# Lookin rp, open to many things



## Bluefiremark II (Dec 18, 2018)

Hello! As the title says, I'm looking for people to roleplay with! What type you ask? Well, let me list a few. I am looking for people to do growth, paw, adventure, slice of life, etc. If you'd like to do Nsfw, or something else i might be willing to try, just ask me about it. Pretty much anything really. If you have something in mind, just ask me about it.

For rps, I'm fine with any size, any gender, and most species. No humans- only anthros or ferals- unless it's an adventury rp, then humans are okay. As for any other detail, you can ask me for anything else when you message me.

Here's my contact information:
bluefiremarkII#2898 for discord
BluefiremarkII on furaffinity
And bluefiremark II on google hangouts. If you want to rp me elsewhere, you can ask me, but those are the main three. If you want a garunteed, quick, response, then discords the best place.


----------



## Bluefiremark II (Dec 19, 2018)

Bump


----------



## Bluefiremark II (Dec 23, 2018)

Bump


----------



## Bluefiremark II (Jan 14, 2019)

Bump


----------



## Red_Lead (Jan 14, 2019)

Yet again, another thread is trying to escape death. Neat idea though.


----------



## Linkin Spark (Jan 15, 2019)

I'm fine with whatever you got. Horror, adventure, crime investigation, sci-fi, etc, I'm all cool with 'em, as long as the nsfw, growth, paw and other of those "stuffs" are kept to a minimum.

And I prefer rp'ing here if that's fine with you.


----------



## Bluefiremark II (Jan 15, 2019)

Linkin Spark said:


> I'm fine with whatever you got. Horror, adventure, crime investigation, sci-fi, etc, I'm all cool with 'em, as long as the nsfw, growth, paw and other of those "stuffs" are kept to a minimum.
> 
> And I prefer rp'ing here if that's fine with you.


As i am here, I'm fine with many subjects. And if you'd like to rp here that's fine. I can do it here, just don't except anything of fast responses all the time.


----------



## Linkin Spark (Jan 15, 2019)

I don't mind slow responses.
So I have this one plot in mind, lemme know if there's something you want changed.

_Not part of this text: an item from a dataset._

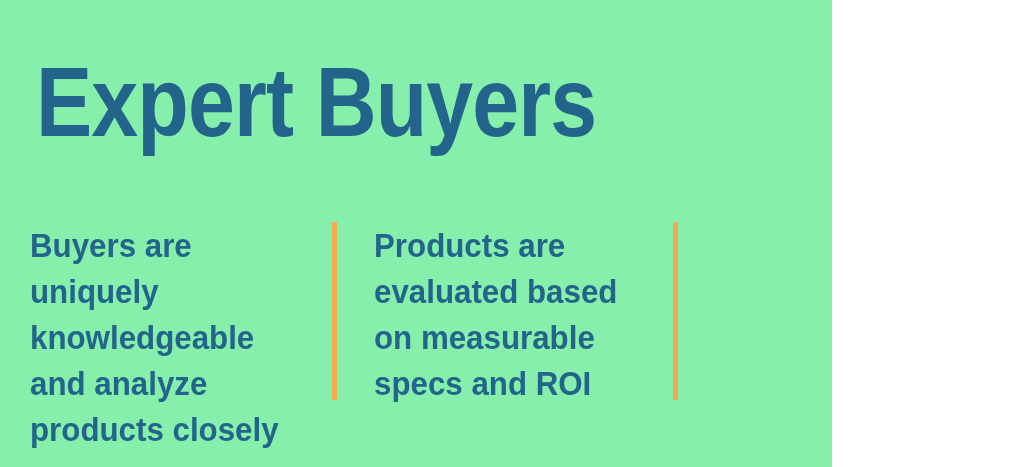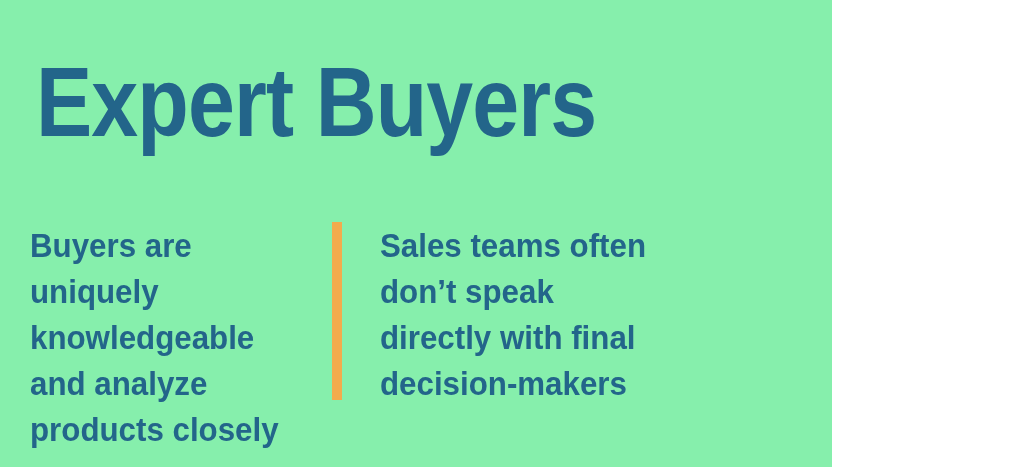"Products are evaluated based on" div.col { html: none -> <div> <p>Products are evaluated based on measurable specs and ROI</p> </div> }
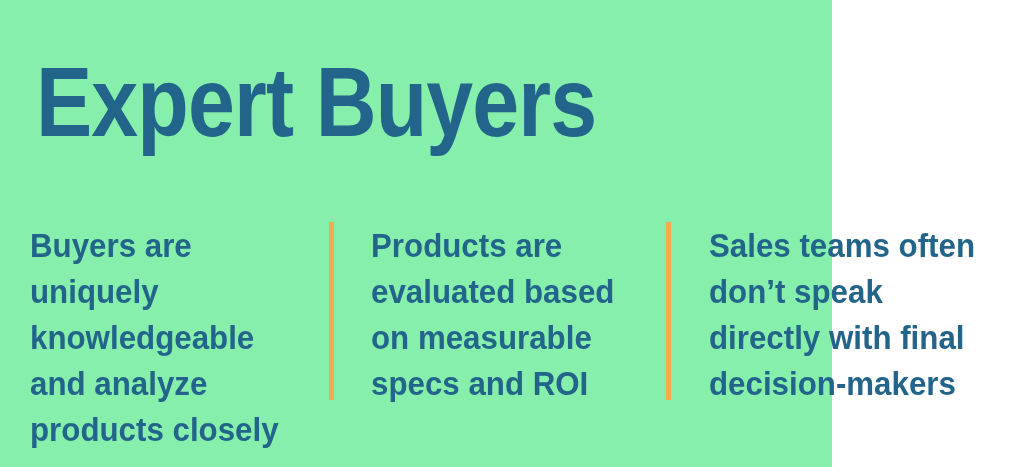"Sales teams often don’t speak" div.col { html: <div> <p>Sales teams often don’t speak directly with final decision-makers</p> </div> -> none }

I'd be some sort of blacksmith in a medieval era, but one day when going out to mine the materials, I stumble in the dark. When I get out, I find myself in a sci-fi world (an entirely different dimension, not just in the future). Pretty much like Samurai Jack... but not that cool, lol.
I try to go back the way I came from, only to find that it's a dead-end, and see that I'm stuck here for whatever reason you can think of, and need to find another way out.

How's that ?


----------



## Bluefiremark II (Jan 16, 2019)

Linkin Spark said:


> I don't mind slow responses.
> So I have this one plot in mind, lemme know if there's something you want changed.
> 
> I'd be some sort of blacksmith in a medieval era, but one day when going out to mine the materials, I stumble in the dark. When I get out, I find myself in a sci-fi world (an entirely different dimension, not just in the future). Pretty much like Samurai Jack... but not that cool, lol.
> ...


It sounds good. I'd be willing to do that.


----------



## Linkin Spark (Jan 16, 2019)

Bluefiremark II said:


> It sounds good. I'd be willing to do that.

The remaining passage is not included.